Our community has the highest rates of diabetes, obesity and heart disease. Still, there is an obstacle to healthy movement, healthy eating and doctors.
I would ask myself, “Why did it take me so long to really learn and understand the importance of health and healthy movement?” It should not happen. I should not go to affluent neighborhoods to reach quality movement and community interest.
I decided to leave a barebones studio and keep my corporate track in marketing. At that time, it was my goal to become the Chief Marketing Officer (CMO). But I will ensure that my other efforts will positively benefit the community.
Burger: Your business has grown tremendously in a relatively short period of time. Please explain what keeps your pilot light going for further growth, commitment and your purpose?
OB: Failure inspired me to do a complete 180 in life. I decided to change who I am while influencing the community. I want to leave my seal on life. I believe that the times of failure in my life have never satisfied me. I left a studio, and it did well, but soon enough it wasn’t because enough people couldn’t sign up for classes. He then moves on to second and third studios that have other options, such as considering the franchise model and even complementary products. It’s a blessing and a curse, but I think it’s never really enough.
For me, it is about the people in this community and making sure they are well taken care of because this is my family. When I see people in classes with me, they are my siblings, and I want us to keep doing better together as a whole. I love to be a part of the growth of our community and the growth of ‘we’.
It has always been people over profit. Being an entrepreneur doesn’t necessarily define me. It’s about focusing on making sure the community is healthy. I don’t even like to describe myself as a fitness expert. More recently, I’ve looked back on history and early 1900s pioneers like Joseph Pilates. At the time, he was considered a “culturalist” who served as the movement’s ambassador. I’ve started leaning toward being a wellness cultist, focusing primarily on underserved communities and black women.
Burger: Let’s talk about education. How have your educational experiences influenced your approach to the health and fitness model of practice?
OB: I entered a school for the gifted and gifted in middle school, where I danced, but overall, my education experience lacked health learning outside the gym and leisure. It was not part of the whole program.

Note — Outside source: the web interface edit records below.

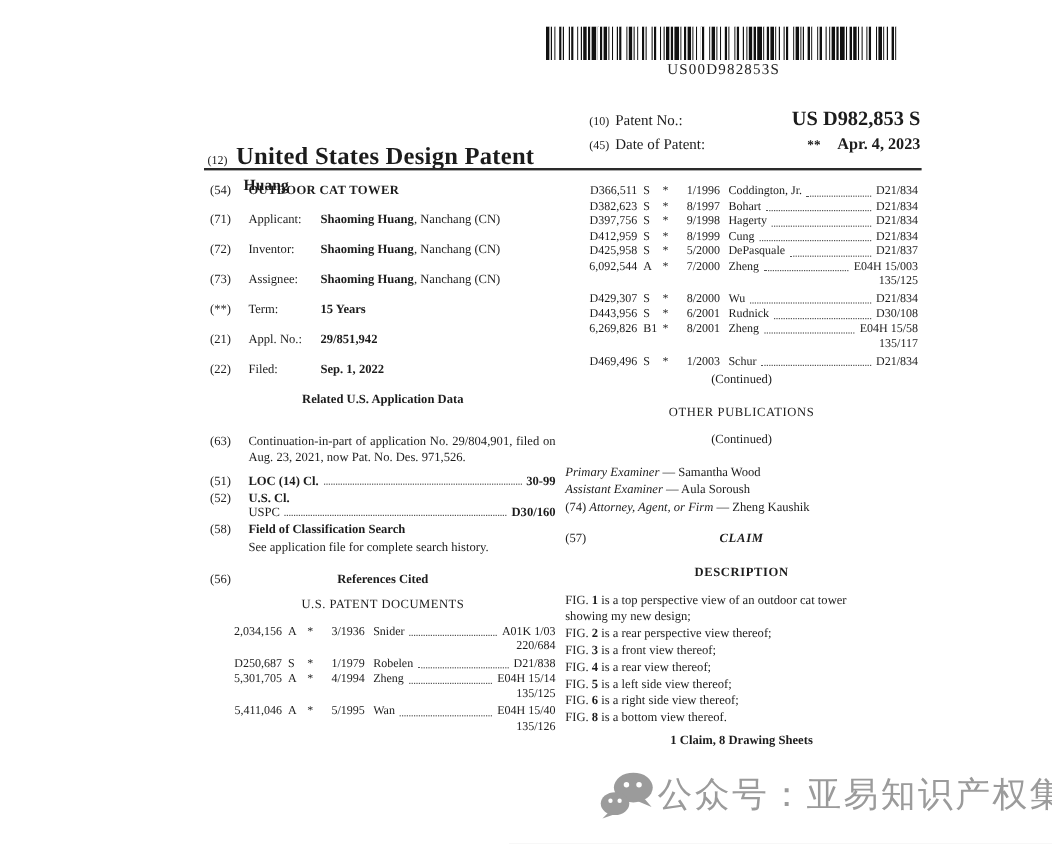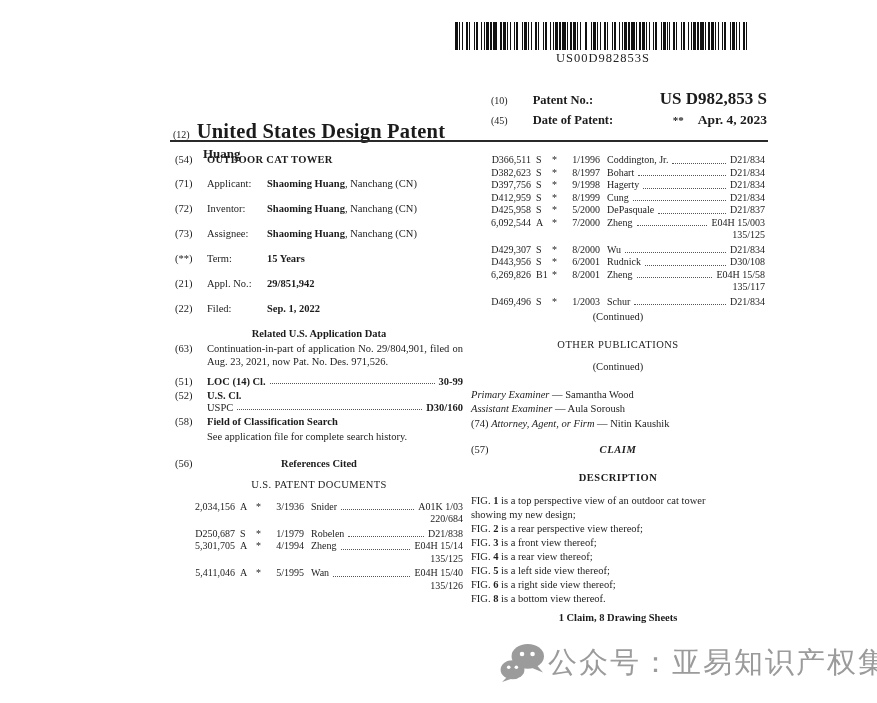--- a/index.html
+++ b/index.html
@@ -19,37 +19,37 @@
   
   .header { position:absolute; left:173px; top:88px; width:594px; display:flex; justify-content:space-between; }
   .h-left { width:318px; }
   .h-title-row { display:flex; align-items:baseline; }
   .h-kind { font-size:10px; margin-right:7px; white-space:nowrap; }
   .h-doc-type { font-size:20.5px; font-weight:bold; letter-spacing:0.2px; white-space:nowrap;margin-top:32px; }
   .h-surname { font-size:13px; font-weight:bold; margin:3px 0 0 30px; }
   .h-right { width:276px; }
   .hr-row { display:flex; justify-content:space-between; align-items:baseline; line-height:1.25; }
   .hr-num { font-size:10px; margin-right:5px; }
-  .hr-label { font-size:12.5px; font-weight:bold; white-space:nowrap;margin-left:20px; }
+  .hr-label { font-size:12.5px; font-weight:normal; white-space:nowrap; }
   .hr-patno { font-size:17px; font-weight:bold; white-space:nowrap; }
   .hr-date-wrap { display:flex; align-items:baseline; gap:14px; }
   .hr-stars { font-size:11px; font-weight:bold; }
   .hr-date { font-size:13.5px; font-weight:bold; white-space:nowrap; }
   .rule { position:absolute; left:170px; top:140px; width:598px; height:2px; background:#2a2a2a; }
   
   .columns { position:absolute; left:175px; top:154px; width:592px; display:flex; gap:8px; font-size:10.5px; }
   .col-left  { width:288px; }
   .col-right { width:294px; }
   
   .bib-title { display:flex; margin-bottom:13px; }
   .bib-num { width:32px; flex:0 0 32px; }
   .bib-title b { letter-spacing:0.3px; }
   .bib-row { display:flex; margin-bottom:14px; }
   .bib-label { width:60px; flex:0 0 60px; }
-  .sec-center { text-align:center; font-weight:bold; margin:3px 0 4px 0; }
+  .sec-center { text-align:center; font-weight:bold; margin:3px 0 24px 0; }
   .hang { display:flex; margin-bottom:7px; }
   .hang-text { flex:1; text-align:justify; line-height:1.22; }
   .leader-row { display:flex; align-items:baseline; margin-bottom:3px; }
   .dots { flex:1 1 auto; border-bottom:1.3px dotted #555; margin:0 4px 3px 4px; align-self:flex-end; min-width:8px; }
   .indent { margin-left:32px; }
   .fcs-line { text-align:right; line-height:1.2; }
   .fcs-note { margin:4px 0 0 32px;font-family:Liberation Serif, serif; }
   .refs-head { position:relative; margin-top:16px; margin-bottom:10px; }
   .refs-head .bib-num { position:absolute; left:0; top:0; }
   .refs-head .sec-center { margin:0; }
@@ -568,21 +568,21 @@
         <div id="exam-lines">
             <div class="exam-line">
     <i>Primary Examiner</i><span> — </span><span>Samantha Wood</span>
   </div>
             <div class="exam-line">
     <i>Assistant Examiner</i><span> — </span><span>Aula Soroush</span>
   </div>
           </div>
         <div class="exam-line">
           <span>(74)</span>
-          <i>Attorney, Agent, or Firm</i><span> — </span><span>Nitin Kaushik</span>
+          <i>Attorney, Agent, or Firm</i><span> — </span><span>Zheng Kaushik</span>
         </div>
       </div>
 
       <div class="claim-head">
         <span class="bib-num">(57)</span>
         <div class="sec-center">CLAIM</div>
       </div>
 
       <div class="desc-head">DESCRIPTION</div>
       <div id="fig-lines">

Today, I see a lack of importance on health education in schools. Everyone’s focus is on STEM, but not as much on physical health. While rare is happening in my world, less may still be there.

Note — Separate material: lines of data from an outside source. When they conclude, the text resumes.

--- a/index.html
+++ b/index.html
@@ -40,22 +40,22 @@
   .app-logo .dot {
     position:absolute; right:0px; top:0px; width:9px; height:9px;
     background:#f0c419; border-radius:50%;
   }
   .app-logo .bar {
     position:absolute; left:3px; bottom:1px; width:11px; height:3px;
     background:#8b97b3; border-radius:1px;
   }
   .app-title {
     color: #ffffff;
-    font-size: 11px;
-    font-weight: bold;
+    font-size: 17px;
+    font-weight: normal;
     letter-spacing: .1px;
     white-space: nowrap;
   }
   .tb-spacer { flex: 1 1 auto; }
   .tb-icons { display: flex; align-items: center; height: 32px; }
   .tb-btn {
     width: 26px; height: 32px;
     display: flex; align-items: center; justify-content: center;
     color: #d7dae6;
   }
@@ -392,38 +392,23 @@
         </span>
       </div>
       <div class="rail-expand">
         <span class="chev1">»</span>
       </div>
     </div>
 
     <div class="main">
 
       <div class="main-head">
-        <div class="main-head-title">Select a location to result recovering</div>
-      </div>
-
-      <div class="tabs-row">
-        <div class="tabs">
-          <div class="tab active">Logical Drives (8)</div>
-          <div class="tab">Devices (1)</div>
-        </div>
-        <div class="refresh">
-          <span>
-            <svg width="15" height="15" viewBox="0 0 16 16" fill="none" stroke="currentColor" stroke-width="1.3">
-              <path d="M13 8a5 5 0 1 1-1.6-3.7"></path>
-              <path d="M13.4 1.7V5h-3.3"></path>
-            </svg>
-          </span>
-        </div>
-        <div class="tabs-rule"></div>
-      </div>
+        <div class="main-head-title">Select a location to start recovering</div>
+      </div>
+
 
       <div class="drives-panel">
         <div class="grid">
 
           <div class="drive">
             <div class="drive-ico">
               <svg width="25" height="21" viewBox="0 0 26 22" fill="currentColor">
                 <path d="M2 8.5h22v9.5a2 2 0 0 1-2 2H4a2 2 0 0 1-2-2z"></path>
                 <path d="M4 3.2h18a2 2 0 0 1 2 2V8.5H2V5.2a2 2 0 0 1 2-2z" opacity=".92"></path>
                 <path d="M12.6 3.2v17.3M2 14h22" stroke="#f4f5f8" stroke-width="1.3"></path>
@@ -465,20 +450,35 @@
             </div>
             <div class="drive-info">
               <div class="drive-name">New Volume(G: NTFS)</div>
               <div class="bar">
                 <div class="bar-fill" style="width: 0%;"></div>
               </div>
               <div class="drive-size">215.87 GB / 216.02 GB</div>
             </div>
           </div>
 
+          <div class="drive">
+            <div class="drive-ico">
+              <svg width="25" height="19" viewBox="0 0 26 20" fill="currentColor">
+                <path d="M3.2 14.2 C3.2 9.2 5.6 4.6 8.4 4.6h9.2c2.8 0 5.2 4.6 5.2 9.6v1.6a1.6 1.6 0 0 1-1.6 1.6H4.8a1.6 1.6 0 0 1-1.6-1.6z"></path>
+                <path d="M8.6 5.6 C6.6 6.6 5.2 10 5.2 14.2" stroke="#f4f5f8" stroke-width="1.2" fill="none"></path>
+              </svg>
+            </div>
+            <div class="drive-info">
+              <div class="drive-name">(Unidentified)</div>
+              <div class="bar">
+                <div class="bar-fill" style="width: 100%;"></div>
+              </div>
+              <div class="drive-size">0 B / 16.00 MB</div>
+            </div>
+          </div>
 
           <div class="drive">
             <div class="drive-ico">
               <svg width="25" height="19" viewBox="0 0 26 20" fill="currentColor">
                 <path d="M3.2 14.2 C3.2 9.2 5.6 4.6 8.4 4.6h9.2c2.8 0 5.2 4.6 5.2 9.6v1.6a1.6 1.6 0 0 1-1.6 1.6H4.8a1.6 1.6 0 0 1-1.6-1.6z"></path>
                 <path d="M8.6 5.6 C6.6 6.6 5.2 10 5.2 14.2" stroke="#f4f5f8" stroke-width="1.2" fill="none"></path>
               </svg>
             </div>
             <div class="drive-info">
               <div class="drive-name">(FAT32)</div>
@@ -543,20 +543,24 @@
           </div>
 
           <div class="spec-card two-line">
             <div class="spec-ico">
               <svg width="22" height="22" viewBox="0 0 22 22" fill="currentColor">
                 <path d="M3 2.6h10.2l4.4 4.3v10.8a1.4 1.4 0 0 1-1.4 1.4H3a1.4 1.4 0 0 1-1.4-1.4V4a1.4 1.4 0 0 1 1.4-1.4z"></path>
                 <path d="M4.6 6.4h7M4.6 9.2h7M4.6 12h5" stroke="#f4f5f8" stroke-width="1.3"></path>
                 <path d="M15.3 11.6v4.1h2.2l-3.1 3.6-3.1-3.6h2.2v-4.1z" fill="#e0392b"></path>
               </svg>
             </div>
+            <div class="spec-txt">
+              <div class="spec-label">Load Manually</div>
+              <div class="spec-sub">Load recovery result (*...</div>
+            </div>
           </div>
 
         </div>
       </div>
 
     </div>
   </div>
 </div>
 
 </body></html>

It’s important to start from an early age and teach kids the basics of food through healthy food choices rather than quick snacks so they build up a palette for fresh fruits and vegetables. In communities with less access to fresh options, there may be a similar commitment with frozen fruits and vegetables. Not everything is necessarily organic, but it’s just important to start making healthy choices early on.
It is necessary to add level of education for parents and children. After all, it is the parents who will buy the food.
Most of our clients at Fit Inn are 35 years of age and older. They are older and have families and children. If they understand why health and well-being are important, they can pass that knowledge on to their children and spouse.
If Obi had the option of staying in his community as an immigrant and accepting the status quo as a forgotten conclusion. Instead, Obi chose to punch first. As a result, it has not only broken cultural beliefs but also forged a new and vibrant path for community members of all shapes and sizes, backgrounds and interests in an ecosystem of healthy living.
The ‘American Dream’ appears to be alive and well. Class is about to start and Obie looks forward to your participation.
Interviews have been edited and condensed for clarity.